138% increase in cyber attacks on govt bodies in four years

Answering a question by Congress MP Renuka Chowdhury, Minister of State in the Ministry of Electronics and Information Technology Jitin Prasada said the number of cyber-attacks on government organisations had risen from 85,797 in 2019 to 2,04,844 in 2023.

This marks more than a doubling of such attacks.

Answering the query, the minister said as per the information reported to and tracked by the Indian Computer Emergency Response Team (CERT-In), the total number of cyber security incidents pertaining to government organisations were 85,797 in 2019; 54,314 in 2020; 48,285 in 2021; 1,92,439 in 2022 and 2,04,844 in 2023.

“The government is fully aware of various cybersecurity threats. We have taken measures to enhance the cybersecurity posture and prevent cyber-attacks,” Prasada said.

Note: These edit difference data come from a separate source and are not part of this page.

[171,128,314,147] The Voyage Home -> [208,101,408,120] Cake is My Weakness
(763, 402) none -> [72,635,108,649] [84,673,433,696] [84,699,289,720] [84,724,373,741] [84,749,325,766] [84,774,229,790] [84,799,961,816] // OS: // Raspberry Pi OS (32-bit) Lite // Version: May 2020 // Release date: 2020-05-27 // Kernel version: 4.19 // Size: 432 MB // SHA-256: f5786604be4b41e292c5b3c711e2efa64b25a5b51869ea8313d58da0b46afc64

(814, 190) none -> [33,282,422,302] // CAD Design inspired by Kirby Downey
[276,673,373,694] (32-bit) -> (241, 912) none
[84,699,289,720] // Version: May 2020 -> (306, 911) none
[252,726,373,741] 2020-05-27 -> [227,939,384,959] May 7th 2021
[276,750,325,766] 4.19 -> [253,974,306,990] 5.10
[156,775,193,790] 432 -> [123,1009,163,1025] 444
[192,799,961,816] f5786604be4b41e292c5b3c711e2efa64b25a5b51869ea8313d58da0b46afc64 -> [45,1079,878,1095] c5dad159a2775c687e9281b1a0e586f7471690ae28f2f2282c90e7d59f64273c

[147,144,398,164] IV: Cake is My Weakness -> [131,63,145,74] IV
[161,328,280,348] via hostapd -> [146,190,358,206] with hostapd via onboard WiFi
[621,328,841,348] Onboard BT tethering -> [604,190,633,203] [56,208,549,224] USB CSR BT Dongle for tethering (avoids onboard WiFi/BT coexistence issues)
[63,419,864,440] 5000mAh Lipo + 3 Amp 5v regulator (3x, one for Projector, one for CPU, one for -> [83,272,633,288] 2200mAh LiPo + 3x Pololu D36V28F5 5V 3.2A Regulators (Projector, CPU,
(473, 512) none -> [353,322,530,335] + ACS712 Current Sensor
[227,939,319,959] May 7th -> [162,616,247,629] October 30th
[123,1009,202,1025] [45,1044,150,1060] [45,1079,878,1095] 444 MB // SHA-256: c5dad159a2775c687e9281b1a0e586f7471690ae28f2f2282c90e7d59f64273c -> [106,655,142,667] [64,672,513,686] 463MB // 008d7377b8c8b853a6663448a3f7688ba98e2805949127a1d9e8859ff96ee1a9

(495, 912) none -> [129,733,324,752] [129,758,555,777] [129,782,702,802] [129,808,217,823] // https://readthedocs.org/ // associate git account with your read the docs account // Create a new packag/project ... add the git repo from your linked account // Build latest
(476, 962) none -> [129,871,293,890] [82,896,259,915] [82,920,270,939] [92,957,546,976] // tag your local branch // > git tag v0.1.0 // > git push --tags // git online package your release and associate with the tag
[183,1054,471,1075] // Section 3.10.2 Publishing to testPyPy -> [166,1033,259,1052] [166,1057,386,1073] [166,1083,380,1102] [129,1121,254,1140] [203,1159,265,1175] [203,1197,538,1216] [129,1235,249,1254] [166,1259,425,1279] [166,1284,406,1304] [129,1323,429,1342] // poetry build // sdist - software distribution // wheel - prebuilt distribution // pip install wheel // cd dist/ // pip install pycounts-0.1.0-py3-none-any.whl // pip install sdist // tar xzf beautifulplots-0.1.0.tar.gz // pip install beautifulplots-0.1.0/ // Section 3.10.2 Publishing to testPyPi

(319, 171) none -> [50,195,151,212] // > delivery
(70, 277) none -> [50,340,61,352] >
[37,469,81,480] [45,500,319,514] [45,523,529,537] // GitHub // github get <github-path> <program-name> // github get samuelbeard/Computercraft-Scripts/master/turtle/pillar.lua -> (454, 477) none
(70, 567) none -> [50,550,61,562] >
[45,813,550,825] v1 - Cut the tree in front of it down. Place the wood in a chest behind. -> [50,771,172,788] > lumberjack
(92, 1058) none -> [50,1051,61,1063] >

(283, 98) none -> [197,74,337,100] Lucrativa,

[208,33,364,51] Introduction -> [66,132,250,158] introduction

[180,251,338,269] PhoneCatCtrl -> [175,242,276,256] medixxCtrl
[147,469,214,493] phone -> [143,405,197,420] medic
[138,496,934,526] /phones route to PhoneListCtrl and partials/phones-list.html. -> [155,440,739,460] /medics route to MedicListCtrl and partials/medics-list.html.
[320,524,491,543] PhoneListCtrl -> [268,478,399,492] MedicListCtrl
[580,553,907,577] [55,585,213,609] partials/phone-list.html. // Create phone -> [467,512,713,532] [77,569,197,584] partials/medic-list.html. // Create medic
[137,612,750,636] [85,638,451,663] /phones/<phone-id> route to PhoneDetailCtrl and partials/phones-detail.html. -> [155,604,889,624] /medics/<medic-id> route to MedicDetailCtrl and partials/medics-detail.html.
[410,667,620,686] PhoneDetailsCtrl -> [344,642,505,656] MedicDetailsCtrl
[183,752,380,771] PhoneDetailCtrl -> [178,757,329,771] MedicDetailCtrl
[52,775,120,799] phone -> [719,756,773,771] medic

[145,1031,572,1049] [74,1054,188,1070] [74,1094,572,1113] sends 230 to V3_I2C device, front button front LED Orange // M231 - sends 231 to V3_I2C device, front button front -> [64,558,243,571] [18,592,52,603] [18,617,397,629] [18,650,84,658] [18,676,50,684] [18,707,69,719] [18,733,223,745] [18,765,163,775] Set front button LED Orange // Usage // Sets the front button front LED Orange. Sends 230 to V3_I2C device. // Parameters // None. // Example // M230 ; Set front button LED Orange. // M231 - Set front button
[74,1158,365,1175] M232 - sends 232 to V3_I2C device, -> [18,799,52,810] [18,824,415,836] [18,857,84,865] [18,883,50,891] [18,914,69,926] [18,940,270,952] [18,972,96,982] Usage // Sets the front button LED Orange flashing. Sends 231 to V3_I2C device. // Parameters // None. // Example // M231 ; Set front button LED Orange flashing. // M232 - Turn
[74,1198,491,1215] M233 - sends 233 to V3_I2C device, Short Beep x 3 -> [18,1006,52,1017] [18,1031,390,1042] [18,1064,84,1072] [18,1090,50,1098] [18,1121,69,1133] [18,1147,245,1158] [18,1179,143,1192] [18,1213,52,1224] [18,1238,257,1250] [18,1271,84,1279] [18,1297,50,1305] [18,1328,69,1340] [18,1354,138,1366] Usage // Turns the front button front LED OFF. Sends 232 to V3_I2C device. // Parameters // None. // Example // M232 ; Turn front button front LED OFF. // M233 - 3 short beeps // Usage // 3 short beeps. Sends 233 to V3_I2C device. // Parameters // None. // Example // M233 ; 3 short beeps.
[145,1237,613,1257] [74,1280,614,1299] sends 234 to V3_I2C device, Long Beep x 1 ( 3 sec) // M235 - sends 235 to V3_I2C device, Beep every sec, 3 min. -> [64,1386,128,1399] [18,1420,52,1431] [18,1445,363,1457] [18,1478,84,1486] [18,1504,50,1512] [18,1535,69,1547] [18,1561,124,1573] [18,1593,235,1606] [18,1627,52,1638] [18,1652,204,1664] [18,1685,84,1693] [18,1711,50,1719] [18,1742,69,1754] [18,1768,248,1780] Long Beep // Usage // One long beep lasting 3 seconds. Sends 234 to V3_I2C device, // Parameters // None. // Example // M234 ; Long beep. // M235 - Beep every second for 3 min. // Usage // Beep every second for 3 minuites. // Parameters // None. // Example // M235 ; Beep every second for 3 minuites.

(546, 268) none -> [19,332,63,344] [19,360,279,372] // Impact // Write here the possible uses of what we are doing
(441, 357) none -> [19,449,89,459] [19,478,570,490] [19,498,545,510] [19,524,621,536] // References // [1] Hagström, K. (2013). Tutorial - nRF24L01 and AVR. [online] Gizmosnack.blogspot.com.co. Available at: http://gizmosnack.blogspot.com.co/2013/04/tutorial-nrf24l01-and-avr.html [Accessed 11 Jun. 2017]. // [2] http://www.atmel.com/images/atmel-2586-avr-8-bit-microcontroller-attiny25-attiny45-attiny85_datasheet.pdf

The ministry claimed the government had given directions to all central ministries, departments, states and UTs to appoint chief information security officers to deal with cybersecurity matters and established the National Critical Information Infrastructure Protection Centre (NCIIPC) for protection of critical information infrastructure in the country under the provisions of Section 70-A of the Information Technology (IT) Act, 2000.

The NCIIPC provides threat intelligence, situational awareness, alerts and advisories and information on vulnerabilities to organisations having critical information infrastructure, protected systems for taking preventive measures from cyber-attacks and cyber-terrorism, the Minister added.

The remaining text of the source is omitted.